The challenge
In this example you need to implement a function that sort a list of integers based on it’s binary representation.
The rules are simple:
- sort the list based on the amount of 1’s in the binary representation of each number.
- if two numbers have the same amount of 1’s, the shorter string goes first. (ex: “11” goes before “101” when sorting 3 and 5 respectively)
- if the amount of 1’s is same, lower decimal number goes first. (ex: 21 = “10101” and 25 = “11001”, then 21 goes first as is lower)
Examples:
- Input: [1,15,5,7,3]
- ( in binary strings is:
["1", "1111", "101", "111", "11"])
- ( in binary strings is:
- Output: [15, 7, 3, 5, 1]
- (and after sortByBinaryOnes is:
["1111", "111", "11", "101", "1"])
- (and after sortByBinaryOnes is:
The solution in Java code
Option 1:
import java.util.Arrays;
import static java.util.Comparator.comparing;
import static java.util.Comparator.reverseOrder;
class SortByBinaryOnes{
static Integer[] sort(final Integer[] list) {
return Arrays.stream(list)
.sorted(comparing(Integer::bitCount, reverseOrder())

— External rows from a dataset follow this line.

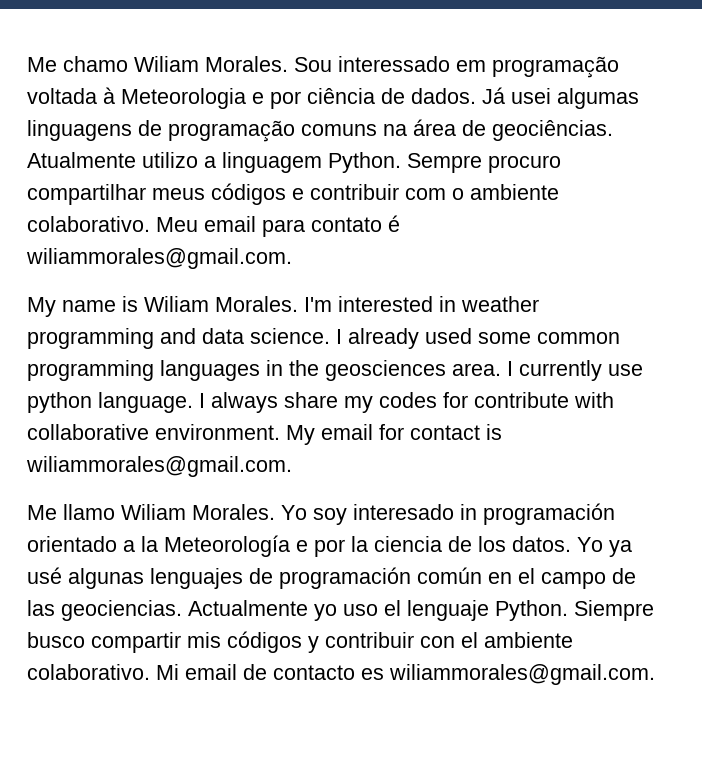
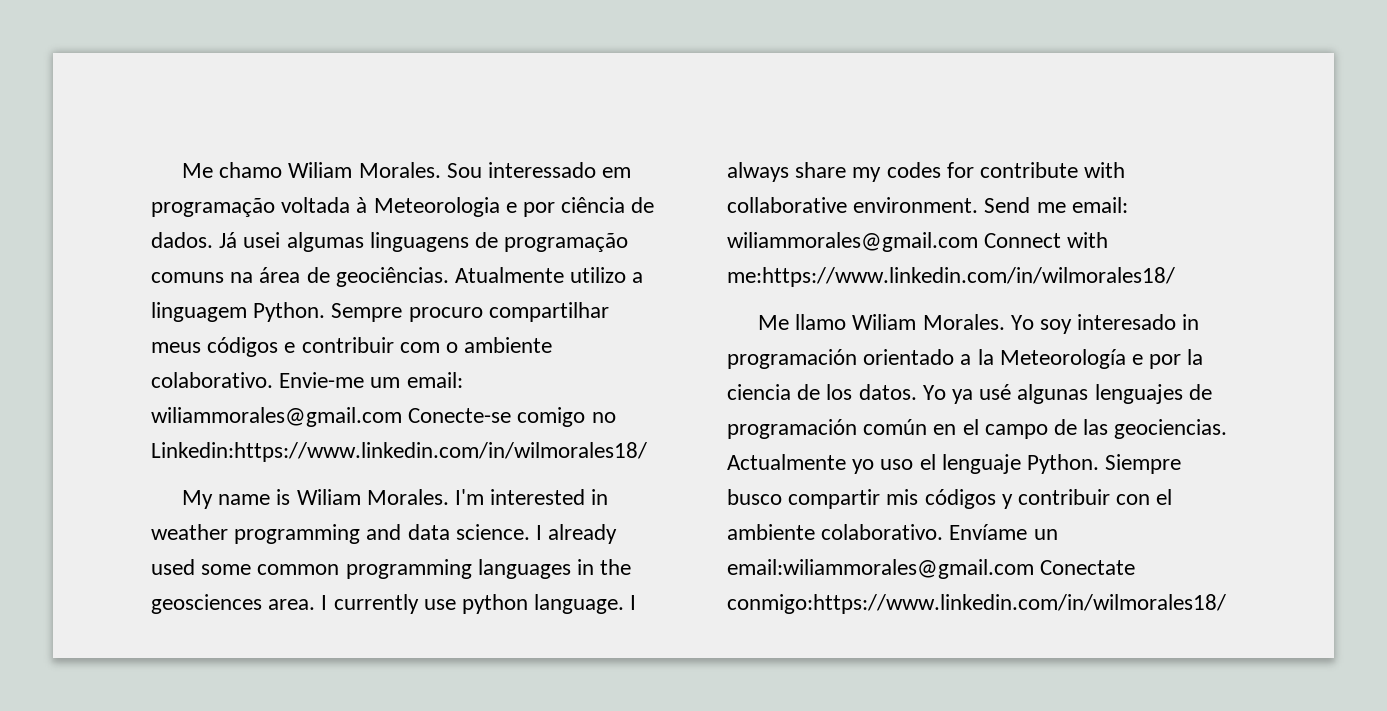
- Meu email para contato é wiliammorales@gmail.com.
+ Envie-me um email: wiliammorales@gmail.com Conecte-se comigo no Linkedin:https://www.linkedin.com/in/wilmorales18/
- My email for contact is wiliammorales@gmail.com.
+ Send me email: wiliammorales@gmail.com Connect with me:https://www.linkedin.com/in/wilmorales18/
- Mi email de contacto es wiliammorales@gmail.com.
+ Envíame un email:wiliammorales@gmail.com Conectate conmigo:https://www.linkedin.com/in/wilmorales18/

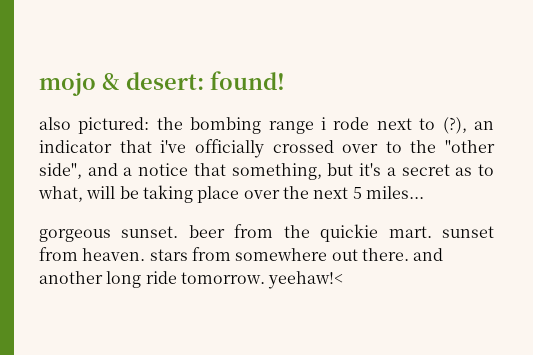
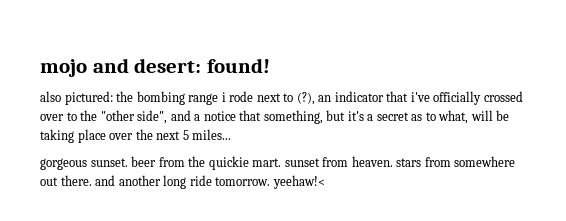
- mojo & desert: found!
+ mojo and desert: found!

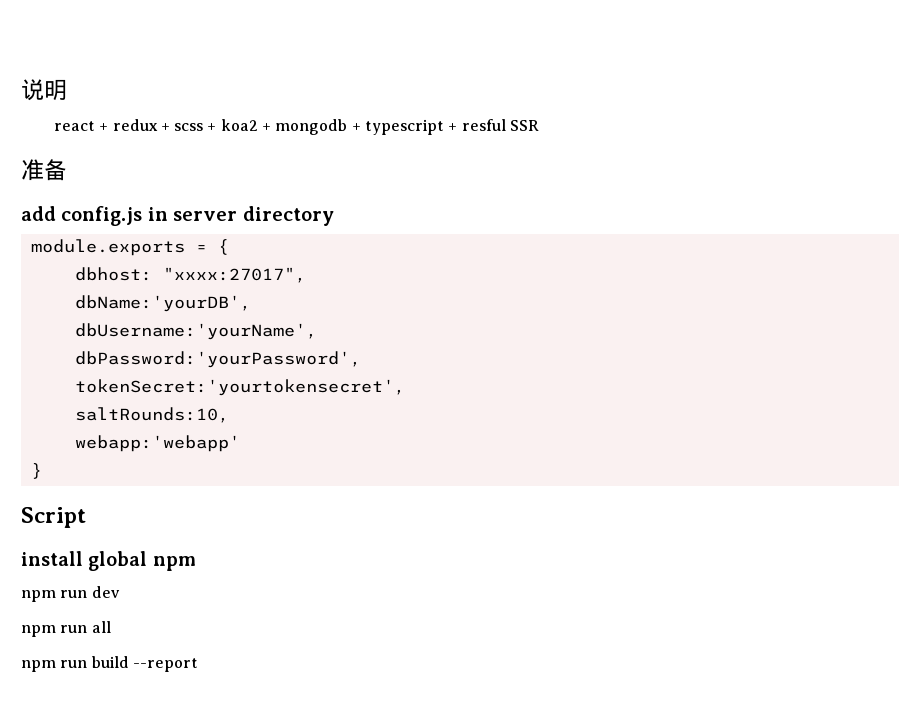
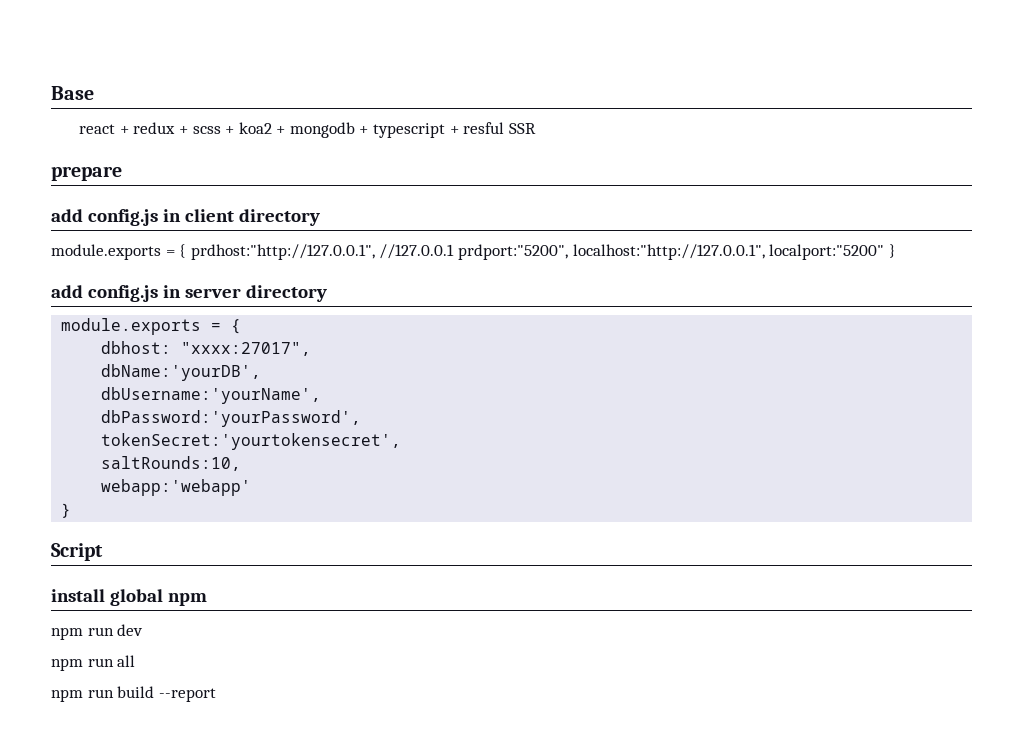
- 说明
+ Base
- 准备
+ prepare
+ add config.js in client directory
+ module.exports = { prdhost:"http://127.0.0.1", //127.0.0.1 prdport:"5200", localhost:"http://127.0.0.1", localport:"5200" }

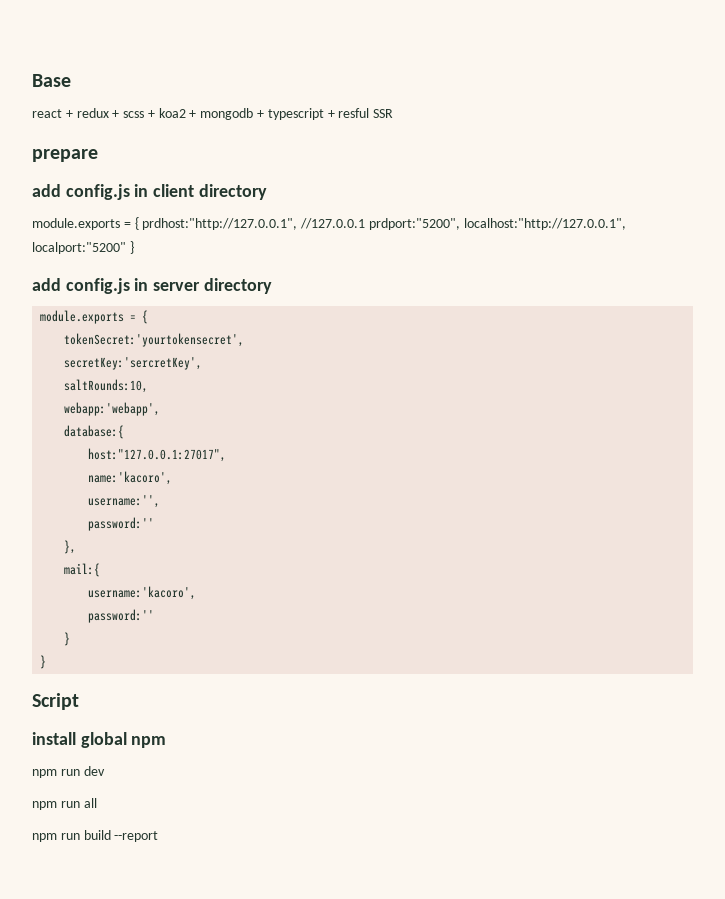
- dbhost: "xxxx:27017",
- dbName:'yourDB',
- dbUsername:'yourName',
- dbPassword:'yourPassword',
  tokenSecret:'yourtokensecret',
+ secretKey:'sercretKey',
  saltRounds:10,
- webapp:'webapp'
+ webapp:'webapp',
+ database:{
+ host:"127.0.0.1:27017",
+ name:'kacoro',
+ username:'',
+ password:''
+ },
+ mail:{
+ username:'kacoro',
+ password:''
+ }

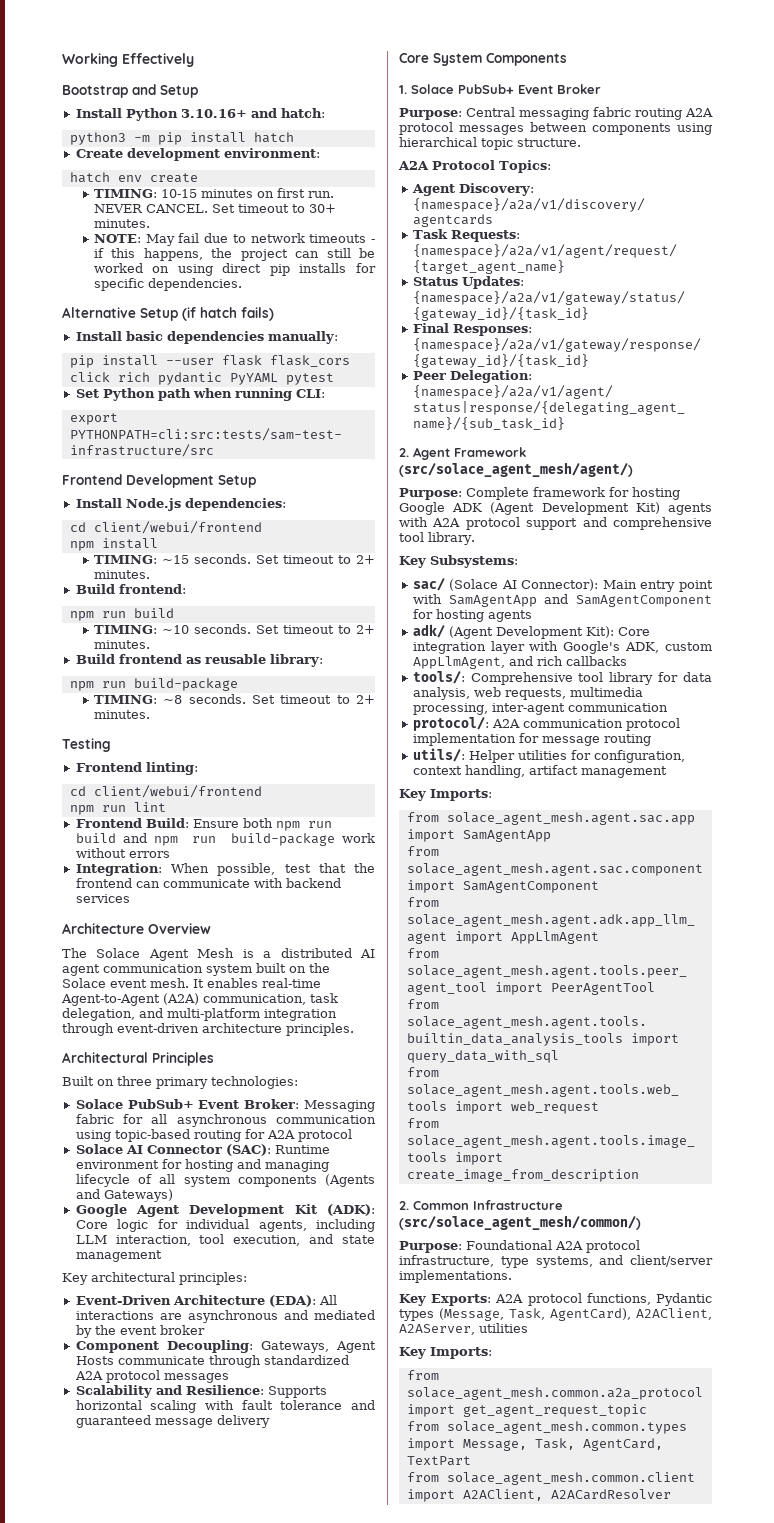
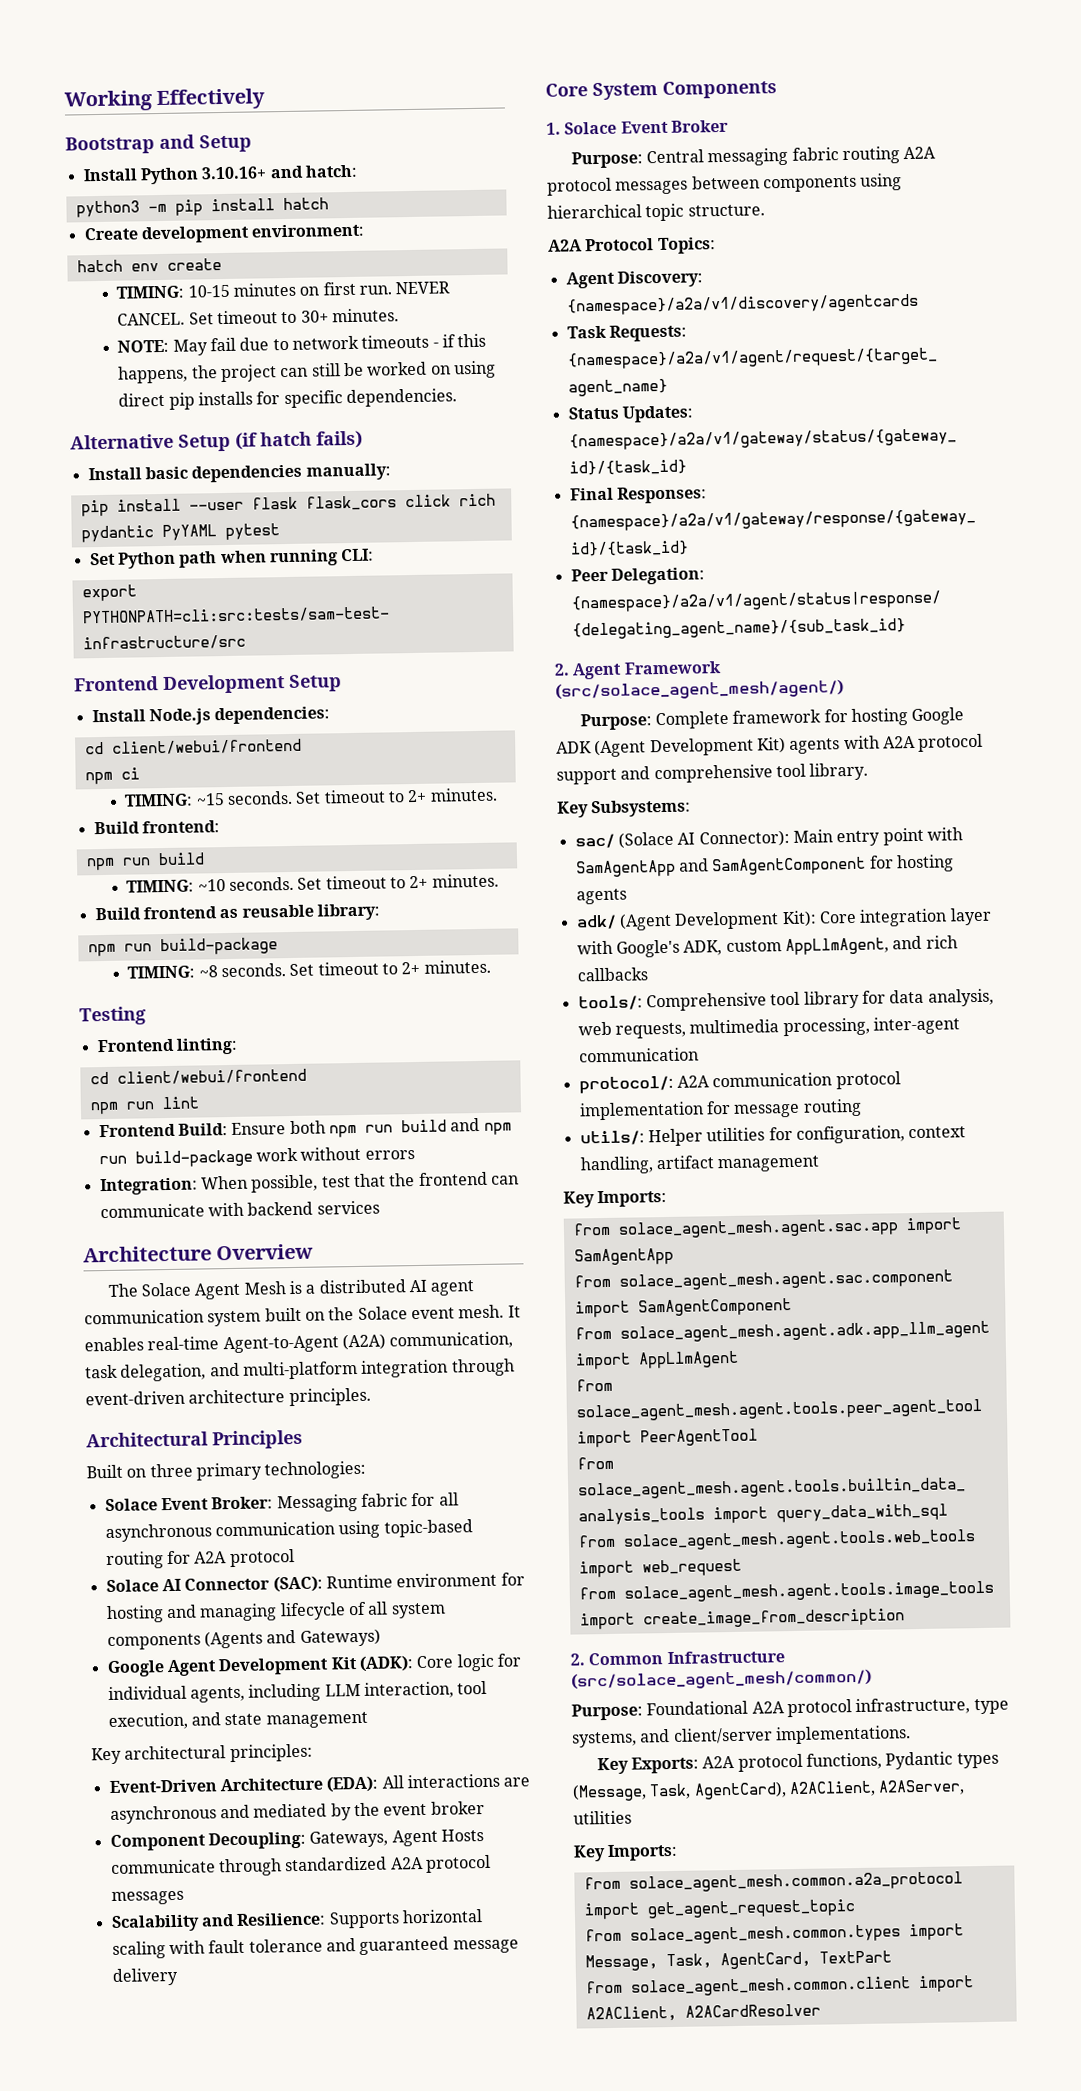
- npm install
+ npm ci
- Solace PubSub+ Event Broker: Messaging fabric for all asynchronous communication using topic-based routing for A2A protocol
+ Solace Event Broker: Messaging fabric for all asynchronous communication using topic-based routing for A2A protocol
- 1. Solace PubSub+ Event Broker
+ 1. Solace Event Broker

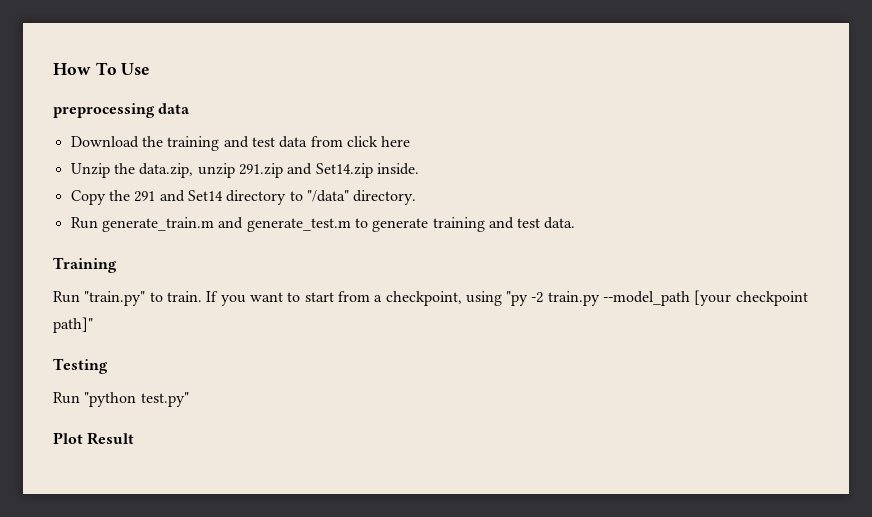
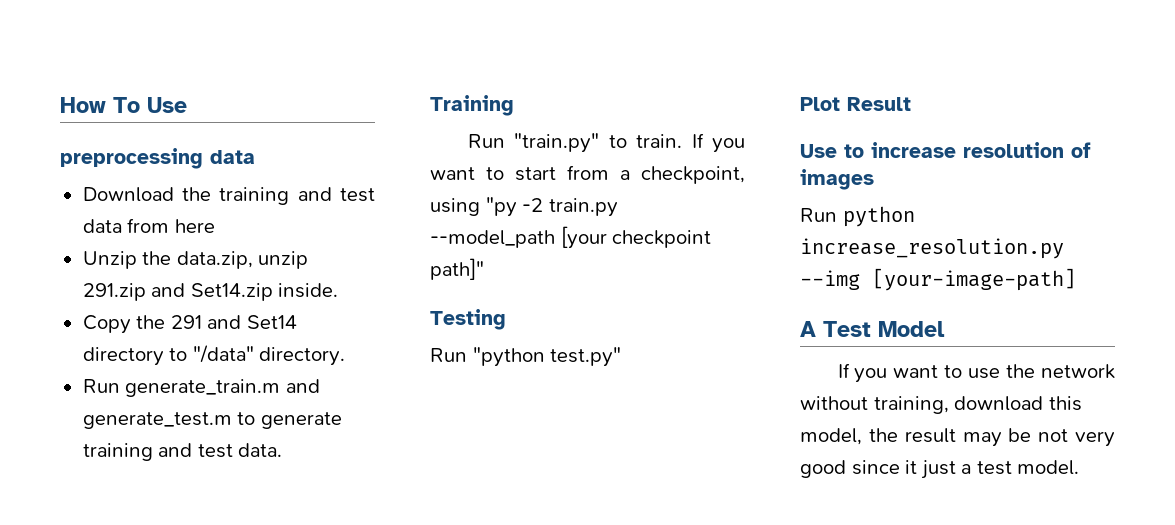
- Download the training and test data from click here
+ Download the training and test data from here
+ Use to increase resolution of images
+ Run python increase_resolution.py --img [your-image-path]
+ A Test Model
+ If you want to use the network without training, download this model, the result may be not very good since it just a test model.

.thenComparing(Integer::highestOneBit)
.thenComparing(Integer::compare))
.toArray(Integer[]::new);
}
}
Option 2:
import java.util.*;
public class SortByBinaryOnes{
public static Integer[] sort(Integer list[]){
Arrays.sort(list,Comparator.comparingInt(Integer::bitCount).reversed().thenComparing(x->x));
return list;
}
}
Option 3:
import java.util.*;
public class SortByBinaryOnes{
public static Integer[] sort(Integer list[]){
Arrays.sort(list, new Comparator<Integer>(){
@Override
public int compare(Integer x, Integer y){
int c;
c= (Integer.toBinaryString(y).replace("0","")).length() - (Integer.toBinaryString(x).replace("0","")).length();
if (c == 0) c= (Integer.toBinaryString(x)).length() - (Integer.toBinaryString(y)).length();
if (c == 0) c = x.compareTo(y);
return c;
}
});
return (list);
}
}
Test cases to validate our solution
import org.junit.Test;
import static org.junit.Assert.assertEquals;
import org.junit.runners.JUnit4;
public class SortByBinaryOnesTest {
@Test
public void testSort() {
SortByBinaryOnes sortByBinary = new SortByBinaryOnes();
assertEquals(sortByBinary.sort(new Integer[]{1, 3}), new Integer[]{3, 1});
assertEquals(sortByBinary.sort(new Integer[]{1, 2, 3, 4}), new Integer[]{3, 1, 2, 4});
}
}